• What you have to do: Looking through the records below, please work out how many lines contain "heading". Give only that number.

The input section start

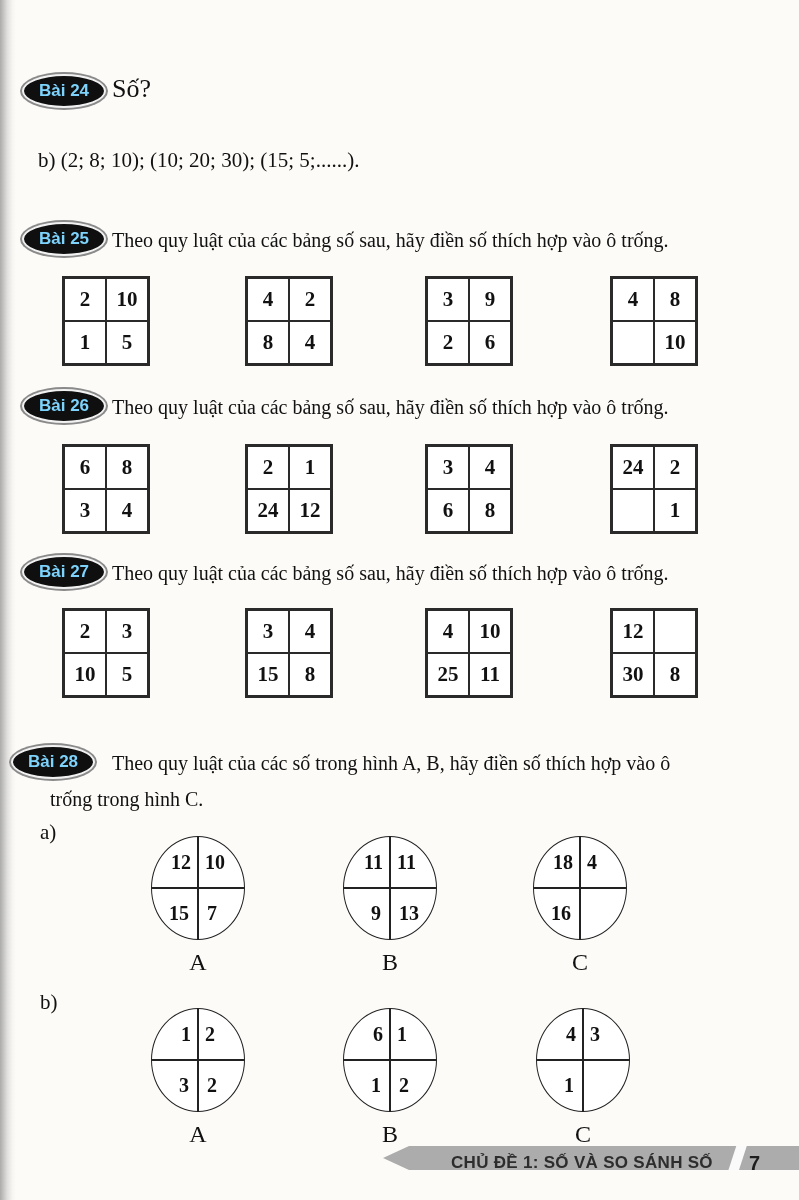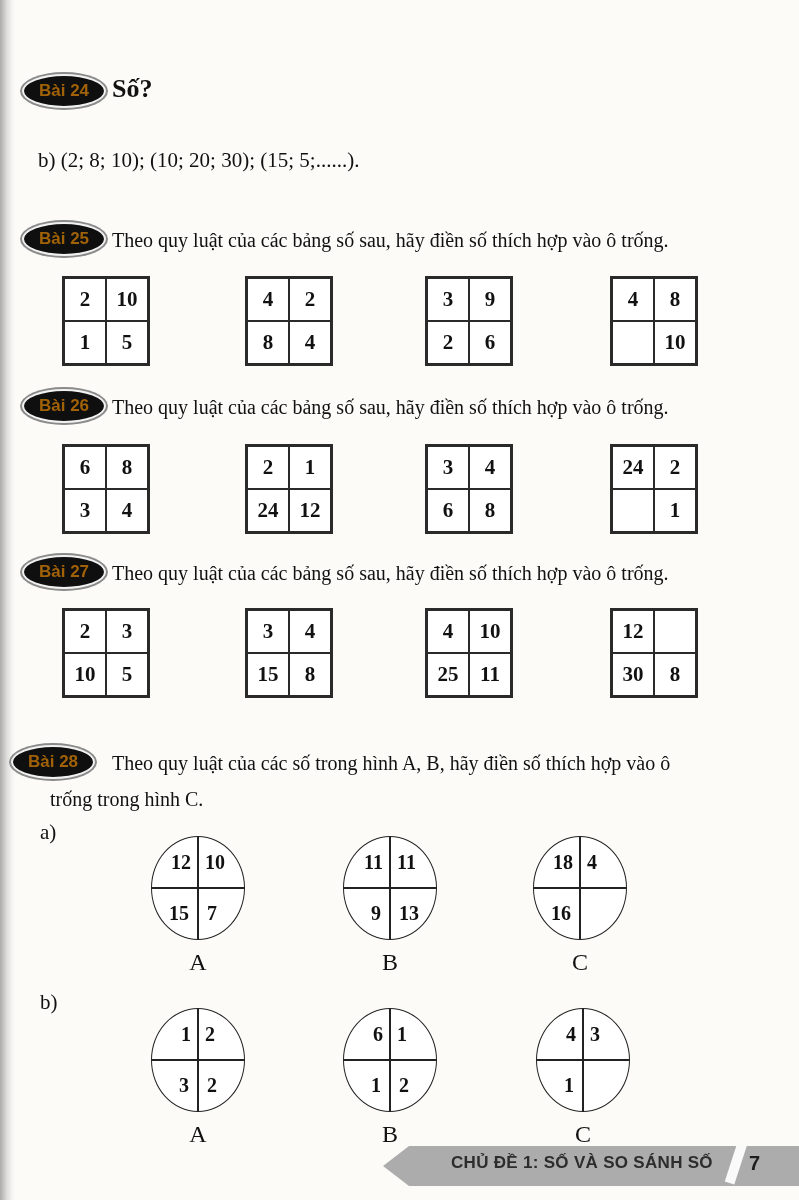--- a/index.html
+++ b/index.html
@@ -17,7 +17,7 @@
     position:absolute; width:84px; height:34px;
     background:#0f0f0f; border:2px solid #f2f2f2; border-radius:50%;
     box-shadow:0 0 0 2px #8a8a8a;
-    color:#a16207; display:flex; align-items:center; justify-content:center;
+    color:#7dd3fc; display:flex; align-items:center; justify-content:center;
     font-family:"Liberation Sans", sans-serif; font-weight:bold; font-size:17px;
   }
   .heading{ position:absolute; font-weight:bold; font-size:26px; }

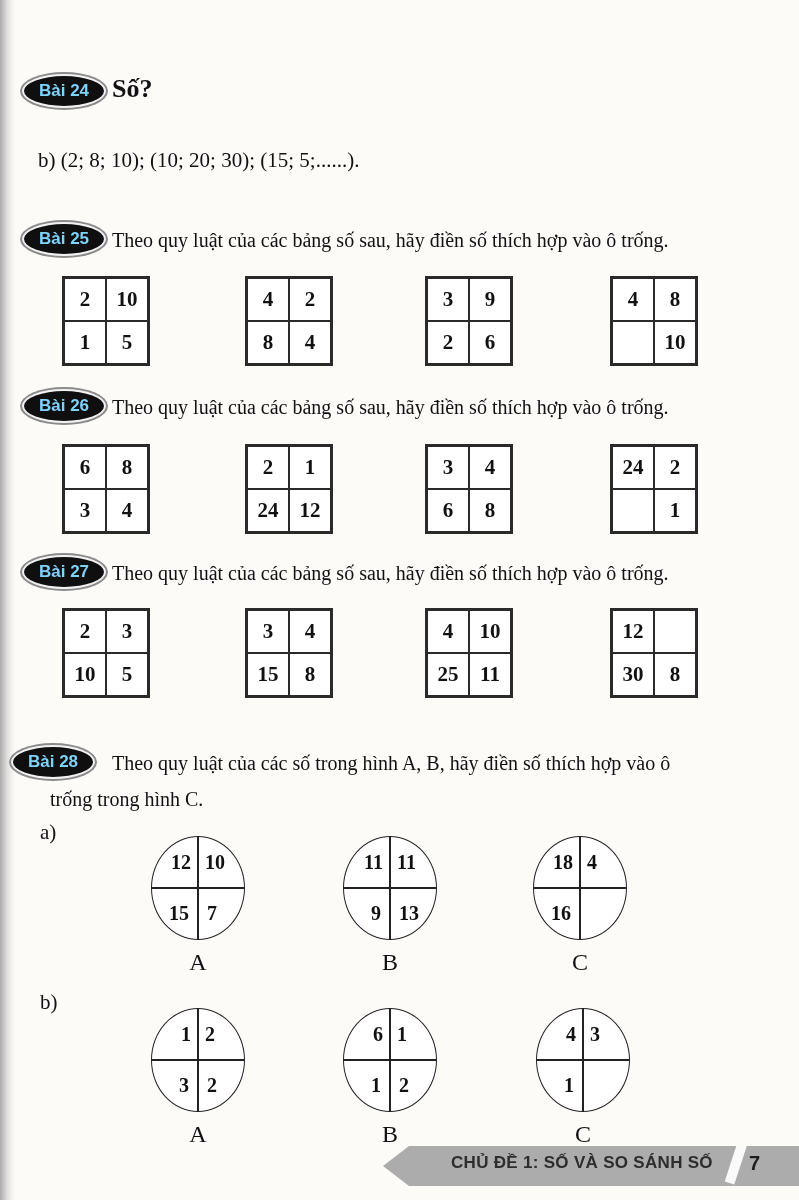--- a/index.html
+++ b/index.html
@@ -20,7 +20,7 @@
     color:#7dd3fc; display:flex; align-items:center; justify-content:center;
     font-family:"Liberation Sans", sans-serif; font-weight:bold; font-size:17px;
   }
-  .heading{ position:absolute; font-weight:bold; font-size:26px; }
+  .heading{ position:absolute; font-weight:normal; font-size:26px; }
   .prompt{ position:absolute; font-size:20px; white-space:nowrap; }
   .listline{ position:absolute; font-size:21px; white-space:nowrap; }
   .part-label{ position:absolute; font-size:21px; }

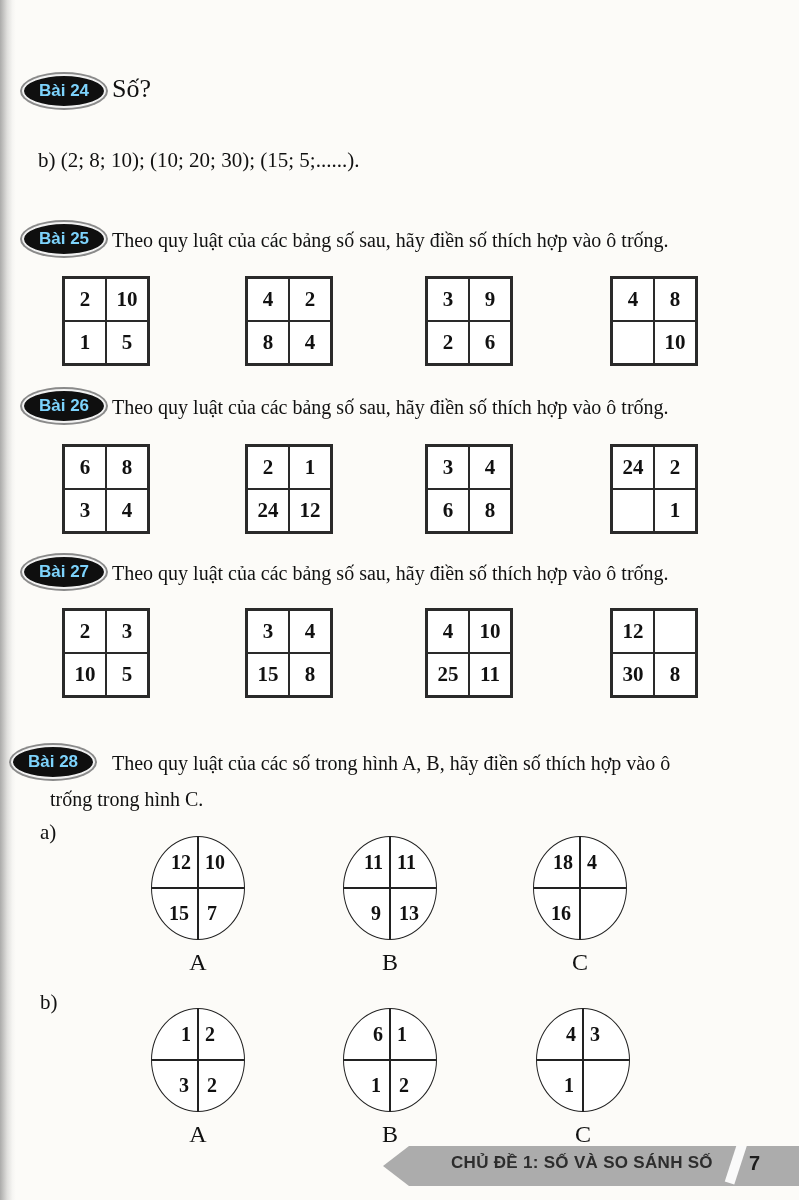--- a/index.html
+++ b/index.html
@@ -49,7 +49,7 @@
   .q.br{ left:50%; top:50%; justify-content:flex-start; padding-left:9px; }
   .fig-label{ margin-top:9px; font-size:24px; }
   .footer-band{
-    position:absolute; left:383px; top:1146px; width:416px; height:40px;
+    position:absolute; left:383px; top:1146px; width:416px; height:24px;
     background:#acacac;
     clip-path:polygon(0 50%, 26px 0, 100% 0, 100% 100%, 26px 100%);
     font-family:"Liberation Sans", sans-serif;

The input section end

• Answer to the problem: 3